►

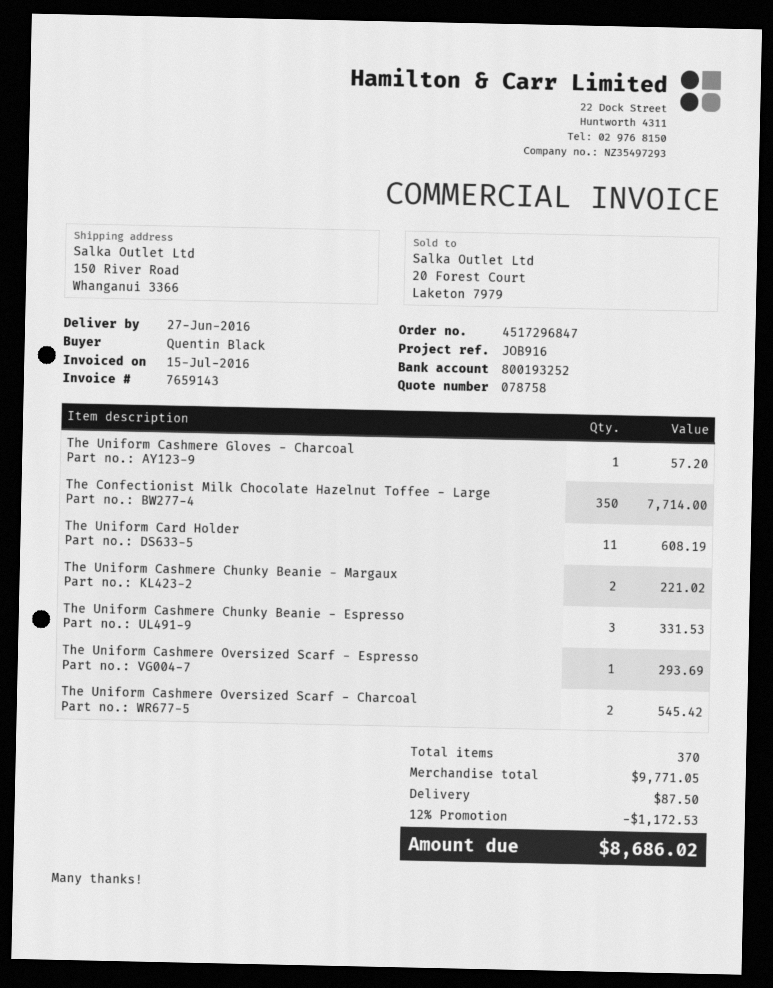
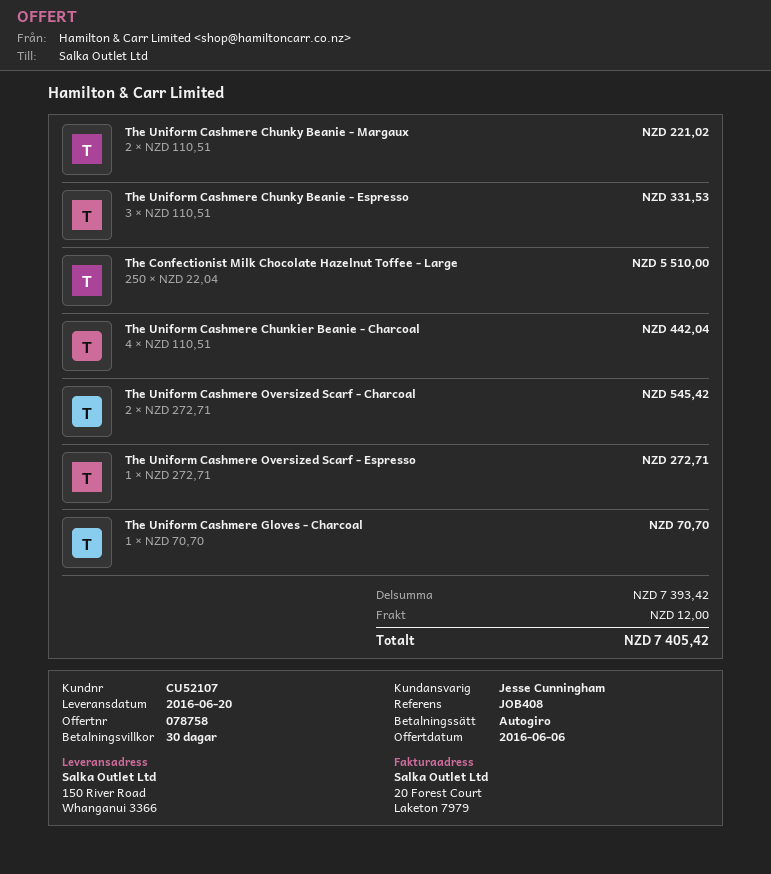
delivery date: 2016-06-27 -> 2016-06-20
reference: JOB916 -> JOB408
The Uniform Cashmere Gloves - Charcoal: 1 for 57.20 -> 1 for 70.70
The Confectionist Milk Chocolate Hazelnut Toffee - Large: 350 for 7714.00 -> 250 for 5510.00
The Uniform Card Holder: 11 for 608.19 -> none
The Uniform Cashmere Oversized Scarf - Espresso: 1 for 293.69 -> 1 for 272.71
The Uniform Cashmere Chunkier Beanie - Charcoal: none -> 4 for 442.04
subtotal: 9771.05 -> 7393.42
discount: 12% = 1172.53 -> none
shipping: 87.50 -> 12.00
total: 8686.02 -> 7405.42

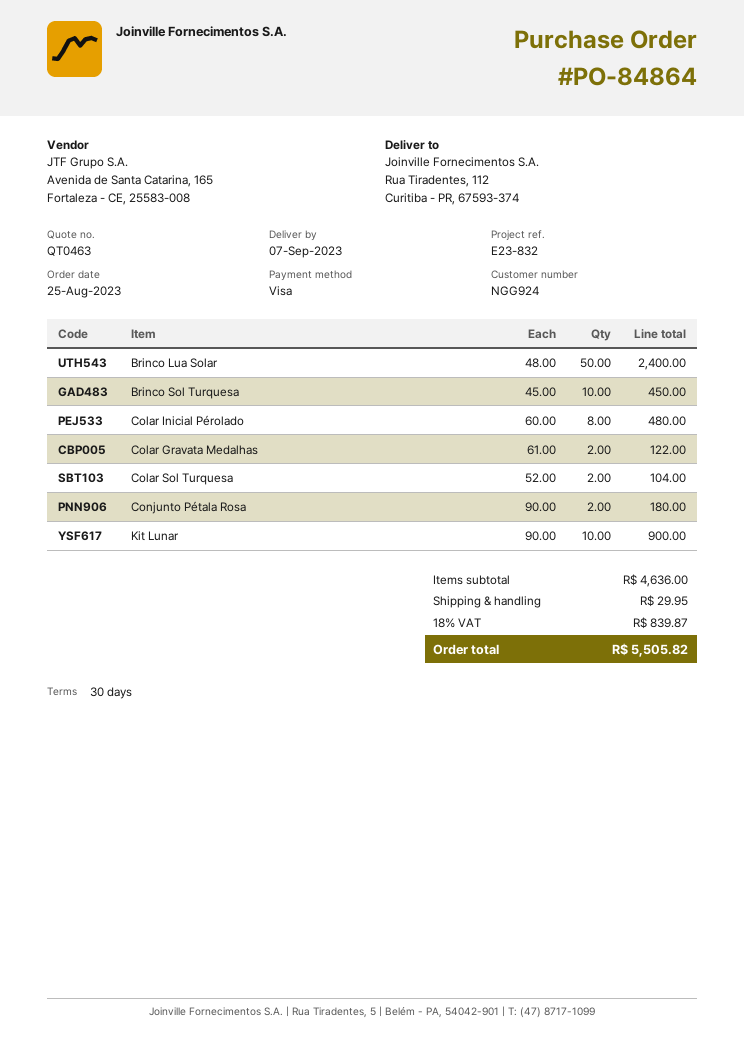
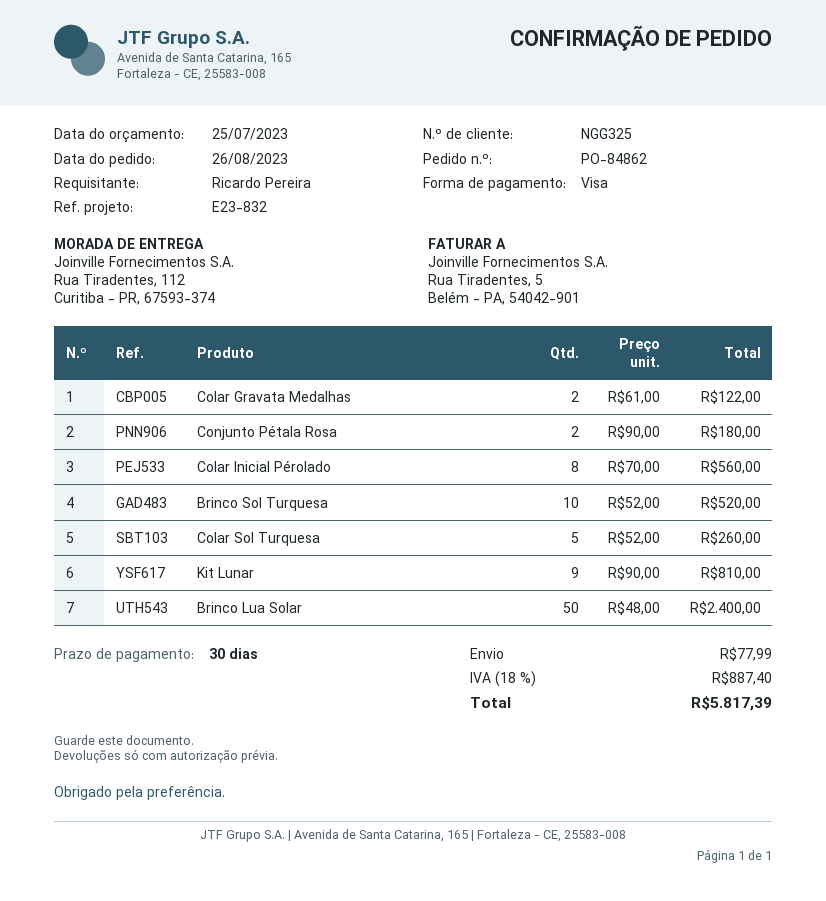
order number: PO-84864 -> PO-84862
order date: 2023-08-25 -> 2023-08-26
customer number: NGG924 -> NGG325
Brinco Sol Turquesa: 10 x 45.00 = 450.00 -> 10 x 52.00 = 520.00
Colar Inicial Pérolado: 8 x 60.00 = 480.00 -> 8 x 70.00 = 560.00
Colar Sol Turquesa: 2 x 52.00 = 104.00 -> 5 x 52.00 = 260.00
Kit Lunar: 10 x 90.00 = 900.00 -> 9 x 90.00 = 810.00
shipping: 29.95 -> 77.99
tax: 18% = 839.87 -> 18% = 887.40
total: 5505.82 -> 5817.39

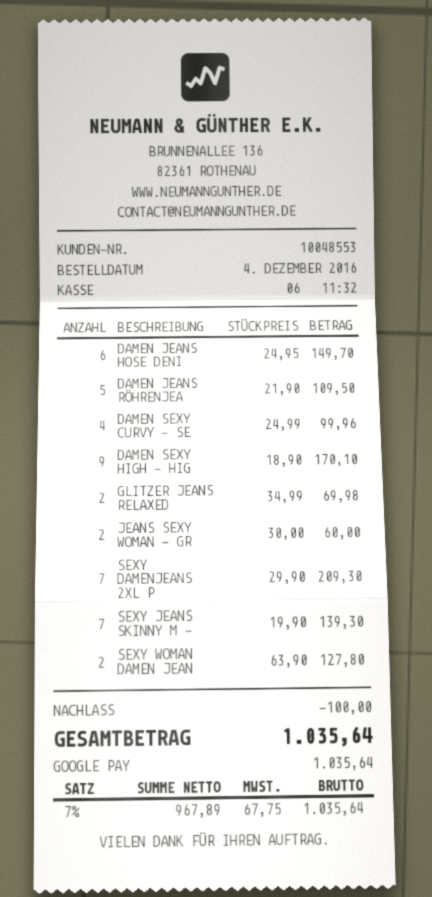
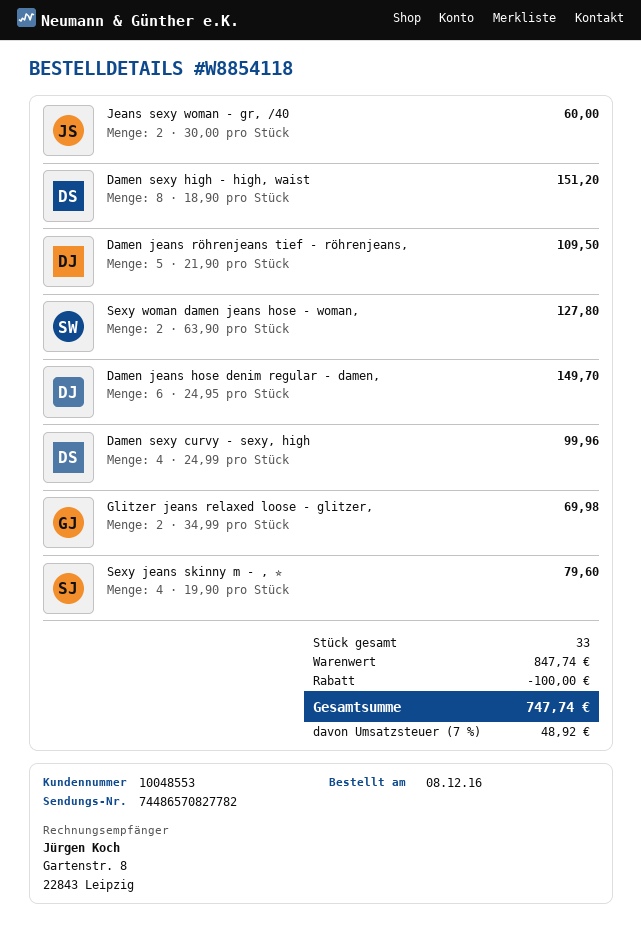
order date: 2016-12-04 -> 2016-12-08
DAMEN SEXY HIGH - HIG: 9 x 18.90 = 170.10 -> 8 x 18.90 = 151.20
SEXY DAMENJEANS 2XL P: 7 x 29.90 = 209.30 -> none
SEXY JEANS SKINNY M -: 7 x 19.90 = 139.30 -> 4 x 19.90 = 79.60
tax: 7% = 67.75 -> 7% = 48.92
total: 1035.64 -> 747.74

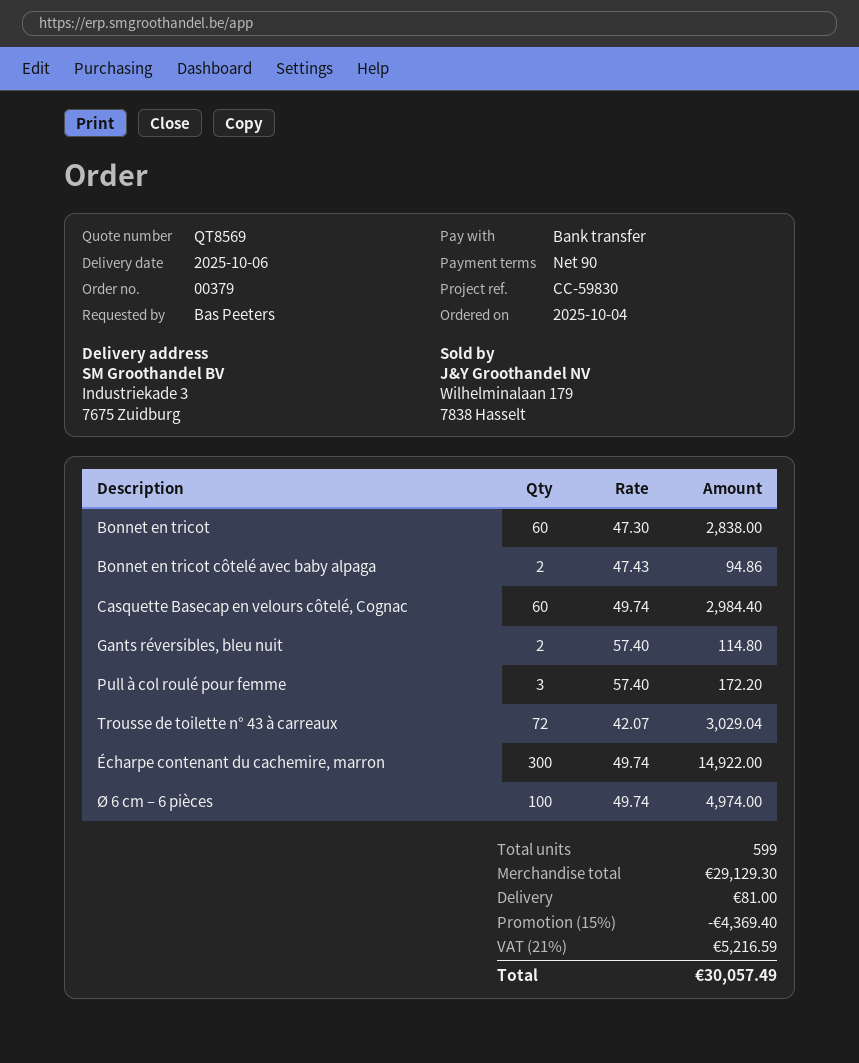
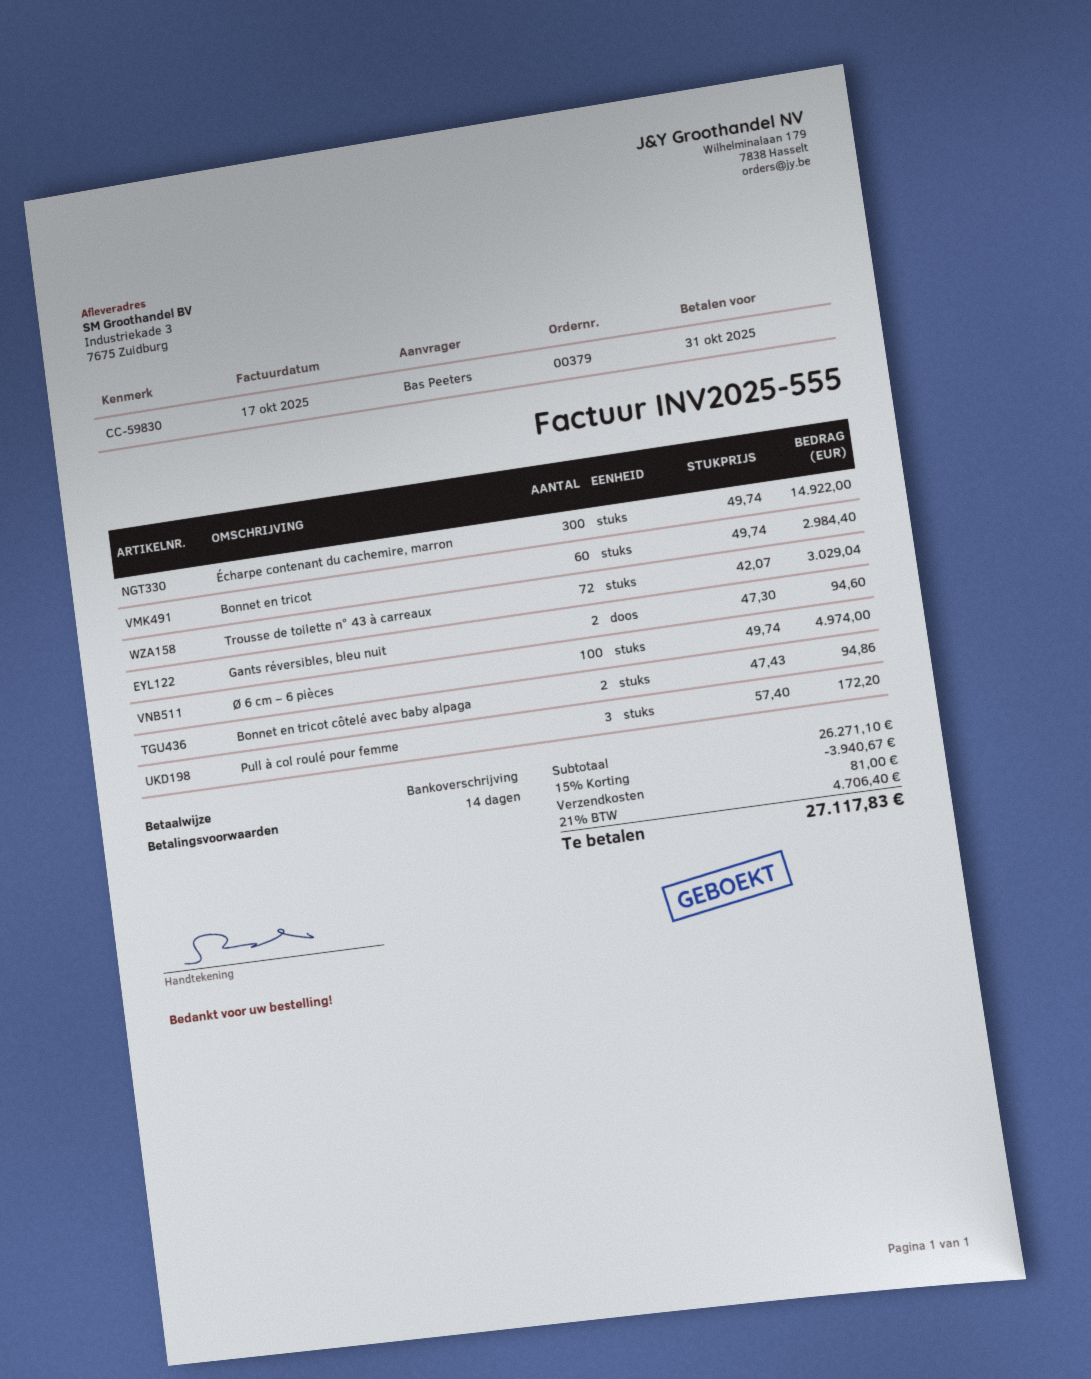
payment terms: 90 days -> 14 days
Bonnet en tricot: 60 x 47.30 = 2838.00 -> 60 x 49.74 = 2984.40
Casquette Basecap en velours côtelé, Cognac: 60 x 49.74 = 2984.40 -> none
Gants réversibles, bleu nuit: 2 x 57.40 = 114.80 -> 2 x 47.30 = 94.60
subtotal: 29129.30 -> 26271.10
discount: 15% = 4369.40 -> 15% = 3940.67
tax: 21% = 5216.59 -> 21% = 4706.40
total: 30057.49 -> 27117.83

◄

> **WORK INSTRUCTIONS**: Leave the pictures out and reproduce exactly the lines from the top of the listing above through the line with "Colar Sol Turquesa: 2".

> **RESPONSE BOX**:
delivery date: 2016-06-27 -> 2016-06-20
reference: JOB916 -> JOB408
The Uniform Cashmere Gloves - Charcoal: 1 for 57.20 -> 1 for 70.70
The Confectionist Milk Chocolate Hazelnut Toffee - Large: 350 for 7714.00 -> 250 for 5510.00
The Uniform Card Holder: 11 for 608.19 -> none
The Uniform Cashmere Oversized Scarf - Espresso: 1 for 293.69 -> 1 for 272.71
The Uniform Cashmere Chunkier Beanie - Charcoal: none -> 4 for 442.04
subtotal: 9771.05 -> 7393.42
discount: 12% = 1172.53 -> none
shipping: 87.50 -> 12.00
total: 8686.02 -> 7405.42

order number: PO-84864 -> PO-84862
order date: 2023-08-25 -> 2023-08-26
customer number: NGG924 -> NGG325
Brinco Sol Turquesa: 10 x 45.00 = 450.00 -> 10 x 52.00 = 520.00
Colar Inicial Pérolado: 8 x 60.00 = 480.00 -> 8 x 70.00 = 560.00
Colar Sol Turquesa: 2 x 52.00 = 104.00 -> 5 x 52.00 = 260.00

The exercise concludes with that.